SAIDI 8 A male teacher answered: “I have to focus on my performance. And if I feel the other is not really interested, I just shut up”. A 23 years old male said: “I prefer to be quiet and respect the one’s decision (not to listening to me)”. A female answered: “I let him/her know that what is he/she doing is rude”. A female answered: “I keep staring at him”. A 24 years old male said: “It depends on if he meant not to listen or if something that is out of his control, usually I try to change the subject of our conversation”. An 18 years old female said: “I won’t even talk to him, but I won’t end our conversation till I let him know how bad what he did”. An ‘old’ -as he wrote- male said: “I’ll keep repeating what I said till he apologizes for not listening”. Many answers have been delivered for this last question, by a percentage of 100%; all of the 73 volunteers answered it. What is notable here is that we like to express our feelings when it doesn’t make us look bad somehow, which is the same case in talking, we always prefer to talk and express ourselves way more than listen to others. During my fieldwork the questionnaires’ results were not gratifying enough to me, for that I interviewed one of the people I trust for honesty to gather more
SAIDI 9 information which some of it is already mentioned in the introduction. The written dialogue of the interview is next page. The Interview. Me: what is the importance of listening? Mr. M: Well, first listening is an art.
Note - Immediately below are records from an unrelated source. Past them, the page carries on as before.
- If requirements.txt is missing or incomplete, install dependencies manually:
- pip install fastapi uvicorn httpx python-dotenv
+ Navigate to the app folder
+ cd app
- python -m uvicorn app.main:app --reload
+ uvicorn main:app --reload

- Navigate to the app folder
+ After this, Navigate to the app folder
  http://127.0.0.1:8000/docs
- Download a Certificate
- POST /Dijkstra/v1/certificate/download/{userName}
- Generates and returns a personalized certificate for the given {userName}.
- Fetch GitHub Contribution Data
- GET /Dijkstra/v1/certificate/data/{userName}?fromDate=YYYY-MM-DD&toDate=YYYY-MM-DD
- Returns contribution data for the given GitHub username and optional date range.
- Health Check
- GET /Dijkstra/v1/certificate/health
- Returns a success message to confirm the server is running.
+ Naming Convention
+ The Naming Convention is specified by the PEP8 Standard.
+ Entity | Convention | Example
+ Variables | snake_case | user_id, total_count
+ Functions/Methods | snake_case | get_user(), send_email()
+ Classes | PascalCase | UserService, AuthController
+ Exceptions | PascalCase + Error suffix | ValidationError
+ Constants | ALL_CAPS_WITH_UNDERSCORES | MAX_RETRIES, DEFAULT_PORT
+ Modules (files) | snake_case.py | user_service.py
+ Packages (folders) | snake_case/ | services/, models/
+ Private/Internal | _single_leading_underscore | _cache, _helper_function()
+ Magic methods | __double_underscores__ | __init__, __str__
And not all of us are artists, some of us might be, but still the good artists are few, the art of listening is a necessity in our relationships, communications, and a way of learning and understanding others, we won’t gain anything but misunderstandings and problems of communication if we didn’t give listening as much importance as it deserves. Me: You think, why don’t people listen to each other? Mr. M: Not listening is a way of disrespect. It shows that you don’t need other points of views and that you are self-sufficient, which is a wrong thing No one is perfect, we all need other points of views so as to develop ours, it’s our selfishness that raises it. Me: How do you react when you face a non-listener? Mr. M: As you know, I am a teacher. I face this annoying thing every day. To teach I need mindful listening from students, which is a rare thing to find. While students don’t pay attention to what I say I usually ask one of them to repeat what I
SAIDI 10 have just said, and act as if I’m angry, if he or she didn’t know what I said, this way I guarantee that the rest of the class will be quiet and mindful. Those were the basic questions in my interview with Mr. M; this interview gave me much data that have been used in my research paper besides what I gathered from the questionnaire. Tips. I believe; every problem can be solved and every habit can be broken. In our case, our habit can be as well if we followed some tips, and so that the recipe would be successful; first of all, you have to lower your ego level, and reduce you selfishness, only then you can start following the tips I’m going to give. The following are some tips to non-listeners: Stay focused. Avoid distractions. Pay attention sincerely. Be interested in the speaker. Do not let your mind wander. Show compassion and concern. Concentrate on becoming a good listener. Give the speaker your undivided attention. Let the other person know you are listening. Do not turn away, even though you can still hear. Tell you partner that you don’t understand in order to repeat. Do not check your phone or hand watch while they’re speaking. Body language is important, i.e., eye contact, facial expressions.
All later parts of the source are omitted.